MISANTROPÍAS

Los simplificadores

Hace cosa de un año quise regalar el ensayo que Pere Gimferrer dedica a la relación entre cine y literatura, de modo que pregunté por él en la librería de una conocida cadena del ramo. Y cuando di al empleado el apellido de nuestro poeta, aquél, tecleando en su ordenador, me preguntó: «¿Jim Ferrer es el nombre?» Sería una simpática anécdota prenavideña, si no fuera una triste categoría atemporal. Algo que vino a ratificar el propio Gimferrer hace unos días cuando lamentaba en una entrevista la degradación extraordinaria que ha sufrido el castellano hablado en España, evidente para cualquiera con un mínimo de sensibilidad lingüística. Y sería absurdo pasar por alto que la degradación del lenguaje implica asimismo una degradación de nuestra capacidad para representarnos la realidad de manera compleja; incapacitación, a su vez, de graves consecuencias políticas.

No se trata de hacer aquí catastrofismo cultural, género manido al que ya hemos contribuido bastante, sino de poner de manifiesto que una sociedad, además de pensar como habla, actúa como piensa. Y la nuestra, aunque nos guste pensar lo contrario, propende peligrosamente a la simplificación. Nuestra conversación pública sufre en consecuencia; pero también el proceso político encargado de alumbrar soluciones a los problemas sociales que con tanto fervor queremos, o decimos querer, solucionar.

Tenemos un ejemplo reciente en el portavoz parlamentario de Empleo de Izquierda Plural, Joan Coscubiela, quien, tras escuchar del Servicio de Estudios del BBVA la propuesta de adoptar un sistema mixto en las indemnizaciones por despido, similar al vigente en Austria, dijo que la entidad tiene que dedicarse a dar crédito a las empresas y dejarse de «ideas luminosas». La técnica no es refinada, pero sí eficaz: se deja de discutir la idea, desacreditando a uno de los mejores servicios de análisis económicos existentes en España, demandando un aumento en la concesión de créditos, anhelo que cualquier ciudadano puede compartir pero nada tiene que ver con los analistas del observatorio económico del banco. ¡Descalifica, que algo queda!

Así es todo. Operamos con adjetivos gruesos y relatos caricaturescos de la realidad, que son los que muchos de los agentes políticos son capaces de producir y la mayoría de los electores están dispuestos a asimilar. La lógica de la competencia electoral, escenificada frente a un público mayormente desinformado o informado precariamente, así lo impone: mensajes simples, conceptos abstractos, apelación a distintas formas de resentimiento. Y quien quiera análisis sofisticados, que vaya a la biblioteca.

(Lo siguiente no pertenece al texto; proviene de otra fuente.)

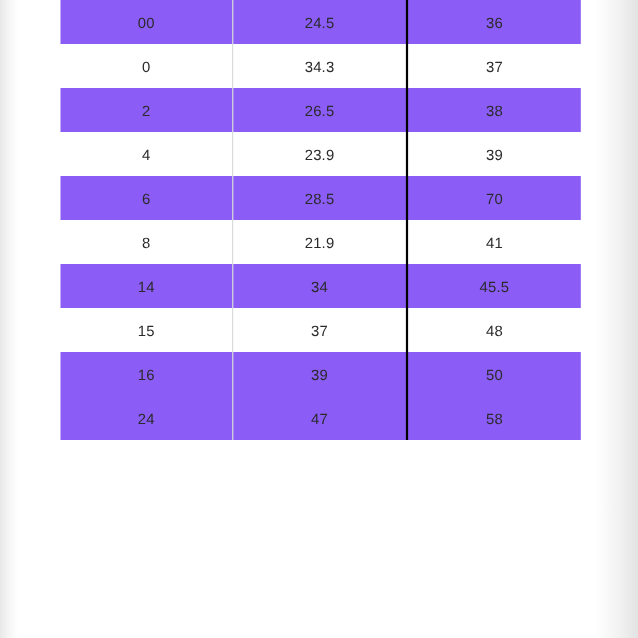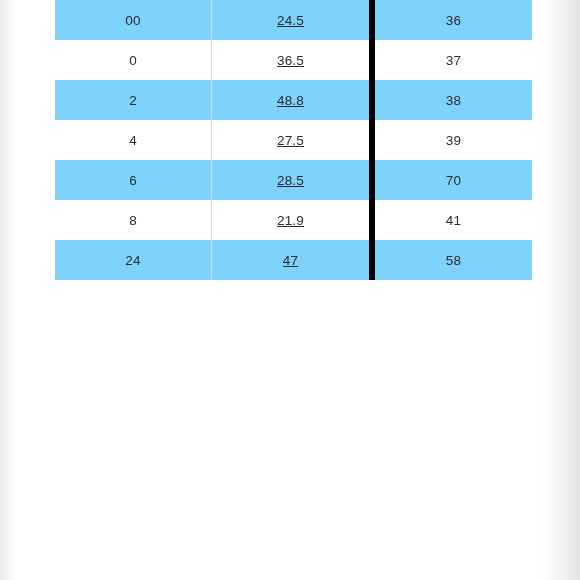--- a/index.html
+++ b/index.html
@@ -60,7 +60,7 @@
     letter-spacing: 0.2px;
   }
   tr.row-odd td {
-    background: #7dd3fc;
+    background: #8b5cf6;
   }
   tr.row-even td {
     background: #ffffff;

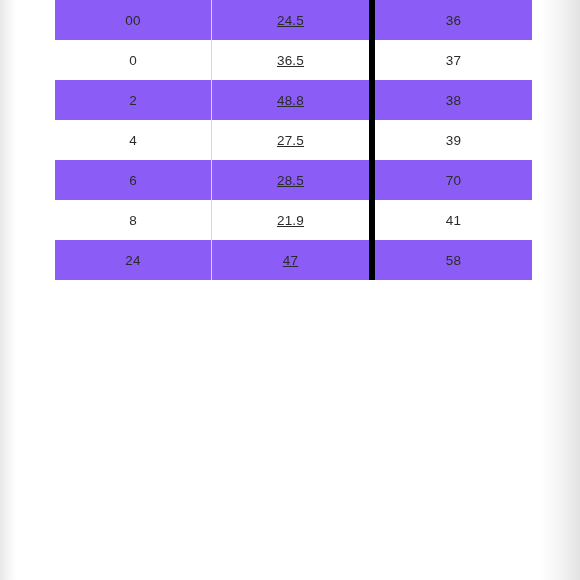--- a/index.html
+++ b/index.html
@@ -72,8 +72,7 @@
   }
   table.size-table td.col-1 {
     width: 157px;
-    border-right: 6px solid #000000;
-    text-decoration: underline;
+    border-right: 2px solid #000000;
   }
   table.size-table td.col-2 {
     width: 157px;

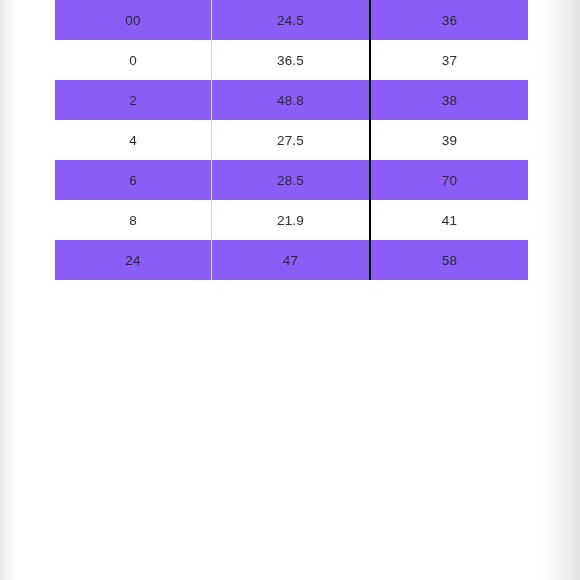--- a/index.html
+++ b/index.html
@@ -95,7 +95,7 @@
         </tr>
         <tr class="row-even">
           <td class="col-0">0</td>
-          <td class="col-1">36.5</td>
+          <td class="col-1">34.3</td>
           <td class="col-2">37</td>
         </tr>
         <tr class="row-odd">

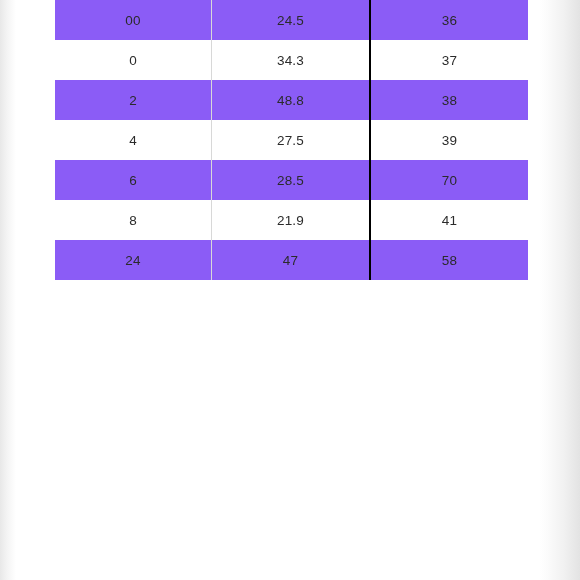--- a/index.html
+++ b/index.html
@@ -100,7 +100,7 @@
         </tr>
         <tr class="row-odd">
           <td class="col-0">2</td>
-          <td class="col-1">48.8</td>
+          <td class="col-1">26.5</td>
           <td class="col-2">38</td>
         </tr>
         <tr class="row-even">

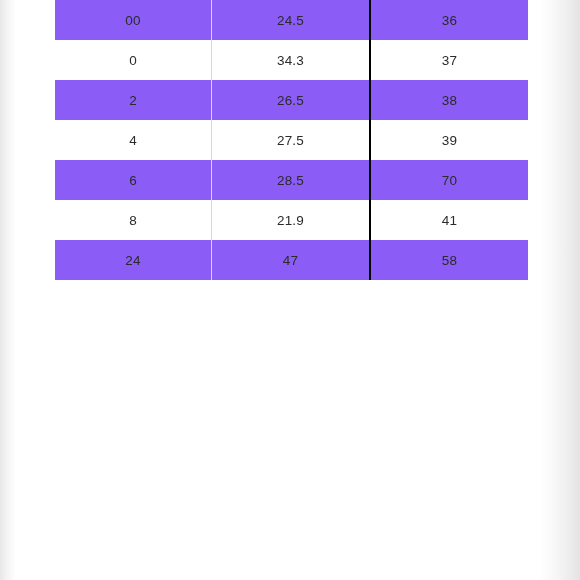--- a/index.html
+++ b/index.html
@@ -105,7 +105,7 @@
         </tr>
         <tr class="row-even">
           <td class="col-0">4</td>
-          <td class="col-1">27.5</td>
+          <td class="col-1">23.9</td>
           <td class="col-2">39</td>
         </tr>
         <tr class="row-odd">

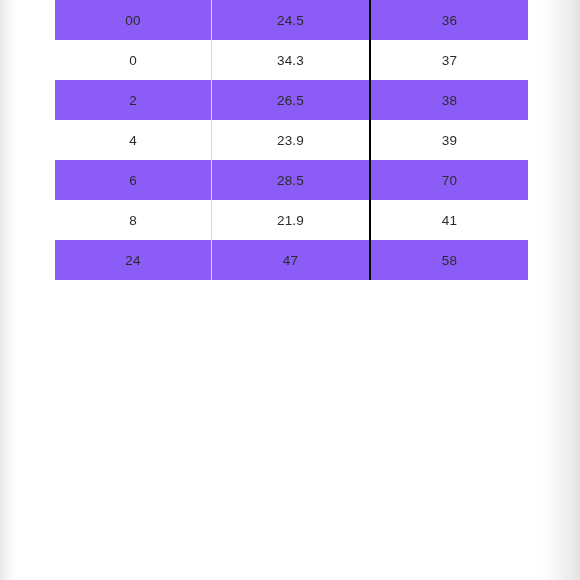--- a/index.html
+++ b/index.html
@@ -119,6 +119,11 @@
           <td class="col-2">41</td>
         </tr>
         <tr class="row-odd">
+          <td class="col-0">14</td>
+          <td class="col-1">34</td>
+          <td class="col-2">45.5</td>
+        </tr>
+        <tr class="row-odd">
           <td class="col-0">24</td>
           <td class="col-1">47</td>
           <td class="col-2">58</td>

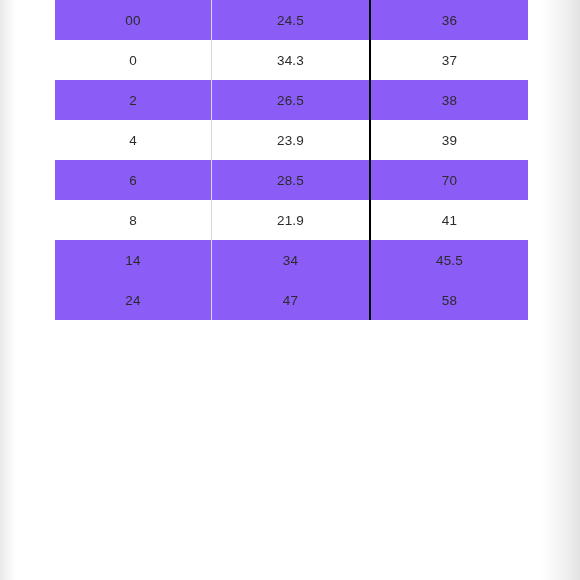--- a/index.html
+++ b/index.html
@@ -123,6 +123,11 @@
           <td class="col-1">34</td>
           <td class="col-2">45.5</td>
         </tr>
+        <tr class="row-even">
+          <td class="col-0">15</td>
+          <td class="col-1">37</td>
+          <td class="col-2">48</td>
+        </tr>
         <tr class="row-odd">
           <td class="col-0">24</td>
           <td class="col-1">47</td>

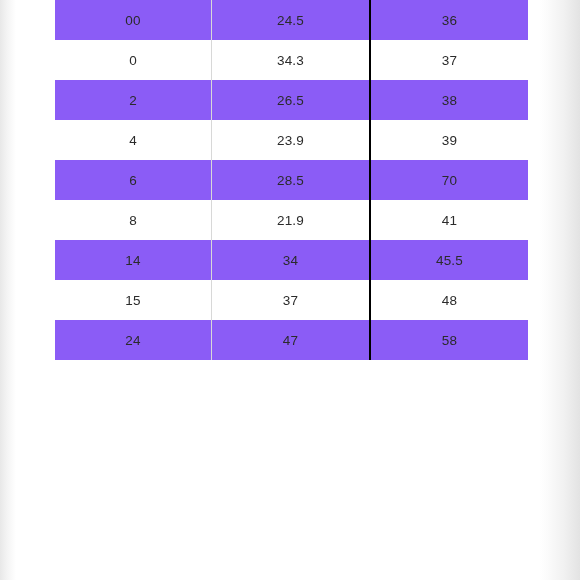--- a/index.html
+++ b/index.html
@@ -129,6 +129,11 @@
           <td class="col-2">48</td>
         </tr>
         <tr class="row-odd">
+          <td class="col-0">16</td>
+          <td class="col-1">39</td>
+          <td class="col-2">50</td>
+        </tr>
+        <tr class="row-odd">
           <td class="col-0">24</td>
           <td class="col-1">47</td>
           <td class="col-2">58</td>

Nuestro modelo de ágora, a fin de cuentas, es la tertulia televisiva. Algo que difícilmente sorprenderá si recordamos que sólo el 5% de los adultos españoles alcanzan los niveles más altos de comprensión lectora, mientras apenas un 27% de los mismos llega al nivel intermedio: busquen el informe de la OCDE. El resto, incluidos no pocos representantes políticos, tiene dificultades para leer textos mínimamente complejos. Algo que también encuentra expresión en la grosera forma en que nos corrompemos: comilonas, televisiones de plasma, viajes caribeños.

Semejantes déficits reflejan problemas estructurales propios de una sociedad incapaz de sacudirse su atraso secular, por la sencilla razón de que no quiere sacudírselo. Más que culpar a los representantes o los ciudadanos por ello, lo importante es comprender que ese marco cognitivo nos empuja irremediablemente al abismo de las simplificaciones políticas. Si éstas cumplieran una función meramente catártica, no importaría demasiado: nos purificaríamos en la hoguera del exabrupto y asunto resuelto. Pero no es así. Sólo un diagnóstico matizado de los problemas hace posible encontrar soluciones viables para ellos. ¡Qué pereza!